Questa cultura partecipativa non riguarda solo i media digitali, ma è presente anche nei media tradizionali su canali nazionalpopolari. Lo testimonia benissimo quello che è capitato con la fiction Rosy Abate, trasmessa il 12 novembre 2017 in prima serata da Canale 5, quando degli spettatori hanno provato a entrare nella fiction.

È uno spin off, cioè una narrazione secondaria, il primo in Italia di questo genere, della fortunatissima seria Squadra Antimafia, dove Rosy, da ragazza di buona famiglia cresciuta all’estero, era diventata la regina criminale di Palermo. Nella puntata del 12 novembre un malavitoso passa a Rosy un foglio con un numero di telefono. In genere si usano numeri finti, questa volta invece era vero, e apparteneva a una coppia di Domodossola che ha iniziato a ricevere, quel giorno stesso fino al mattino seguente, telefonate di ogni tipo: insulti, perché molti credevano che fosse una famiglia di mafiosi, e richieste assurde, addirittura di raccomandazioni per un provino, fino alle minacce di morte.

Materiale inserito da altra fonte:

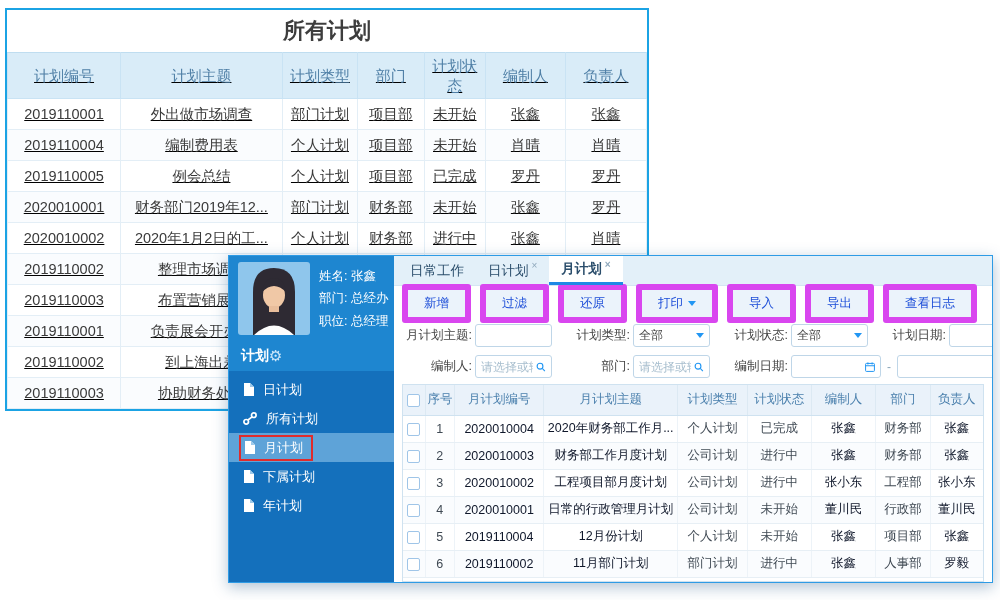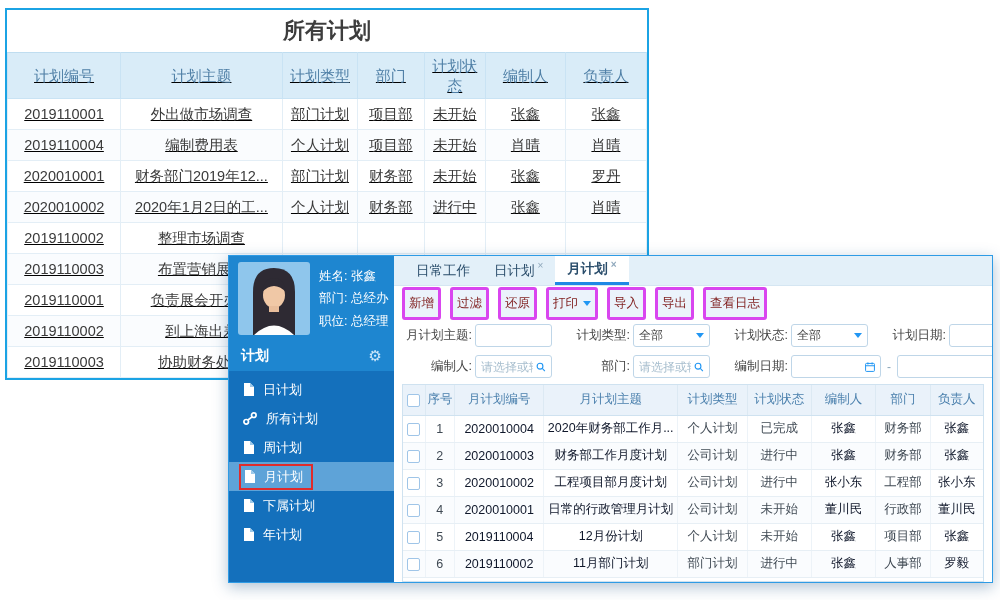"2019110005" tr { html: none -> <tr> <td>2019110005</td> <td>例会总结</td> <td>个人计划</td> <td>项目部</td> <td>已完成</td> <td>罗丹</td> <td>罗丹</td> </tr> }
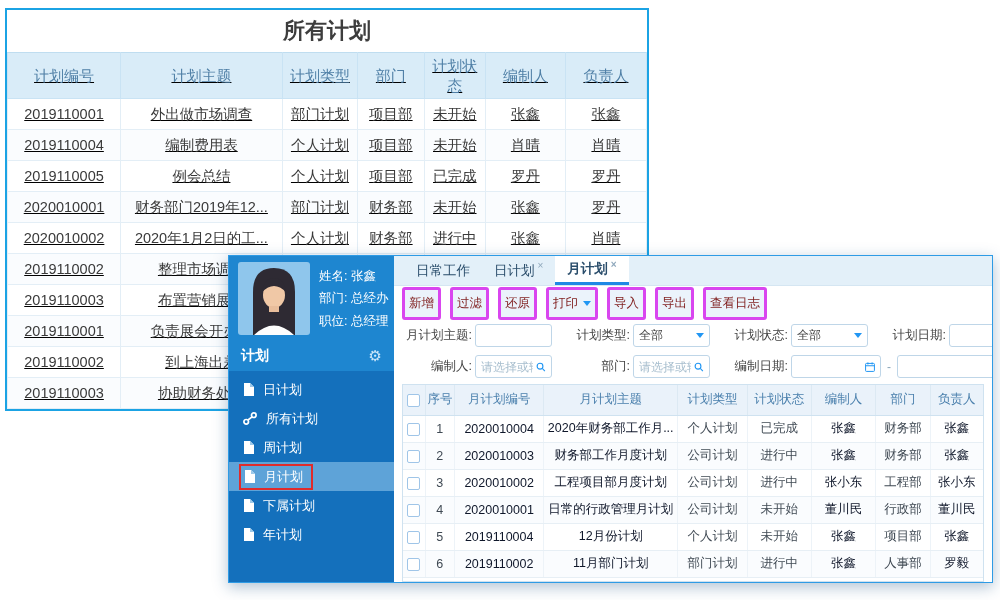"日常工作" .tabbar { padding-left: 10px -> 4px }
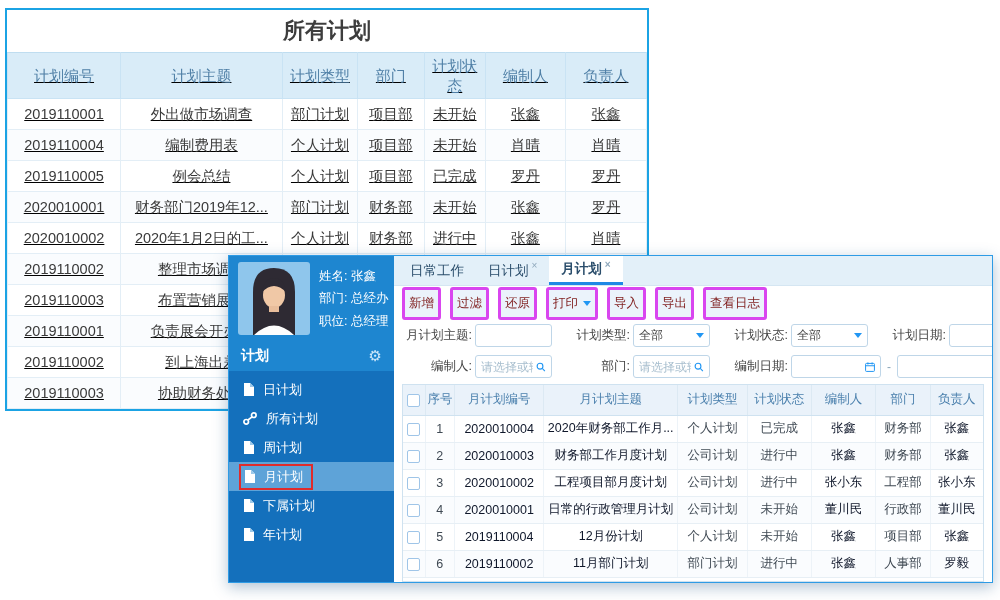"新增" .btn { border: 3px solid #d946ef -> 6px solid #d946ef; color: #7f1d1d -> #1d4ed8; padding: 5px 4px -> 5px 16px }
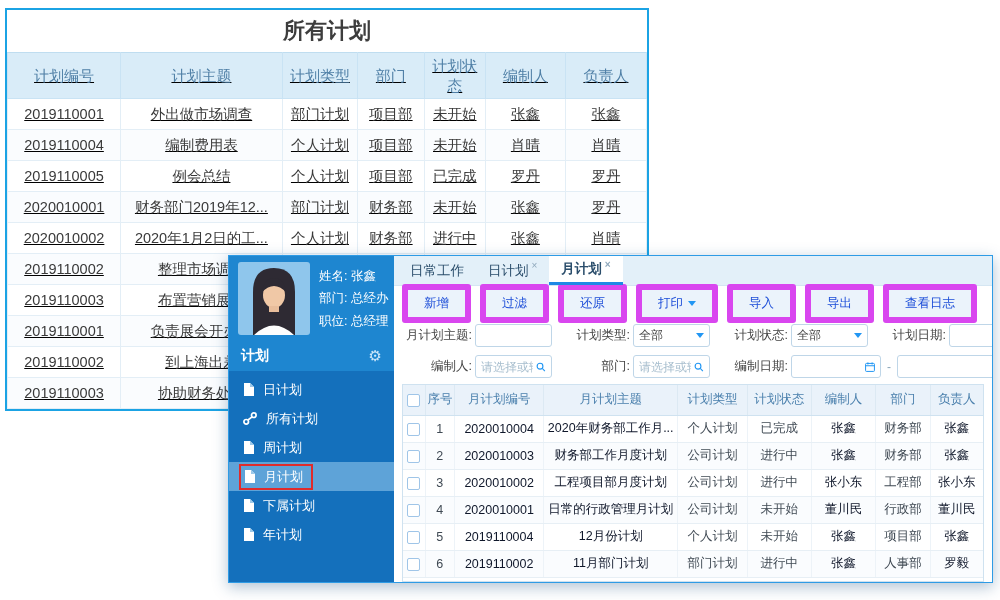"计划" .side-header { justify-content: space-between -> flex-start }
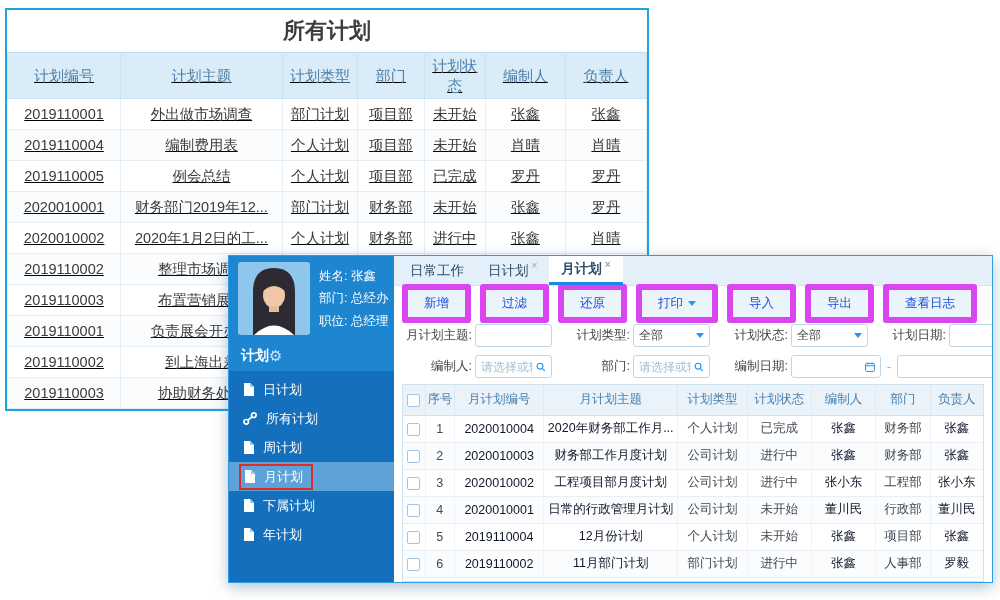"周计划" div.side-item { html: <div> <div> <span> <svg> <path></path> <path></path> </svg> </span> <span>周计划</span> </div> </div> -> none }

Un telespettatore ha commentato su Tgcom24: «La gente sta male, l’unico numero che devono chiamare è il 118». Ma non è cosí che funzionano anche le campagne per raccogliere fondi per la ricerca, quando un numero compare in sovraimpressione? O i numeri delle televendite? In parte sí, ma nessuno pensava davvero che l’attore famoso ci avrebbe poi ringraziato per aver donato dei soldi tramite un sms. Semplicemente, nel caso di Rosy Abate, si tratta di una connessione telefonica tra uno spettatore e chi abita l’altra metà dello specchio colorato della tv, in cui si riversano sentimenti e desideri: odio per la mafia, amore per l’attrice, richieste di aiuto e raccomandazioni.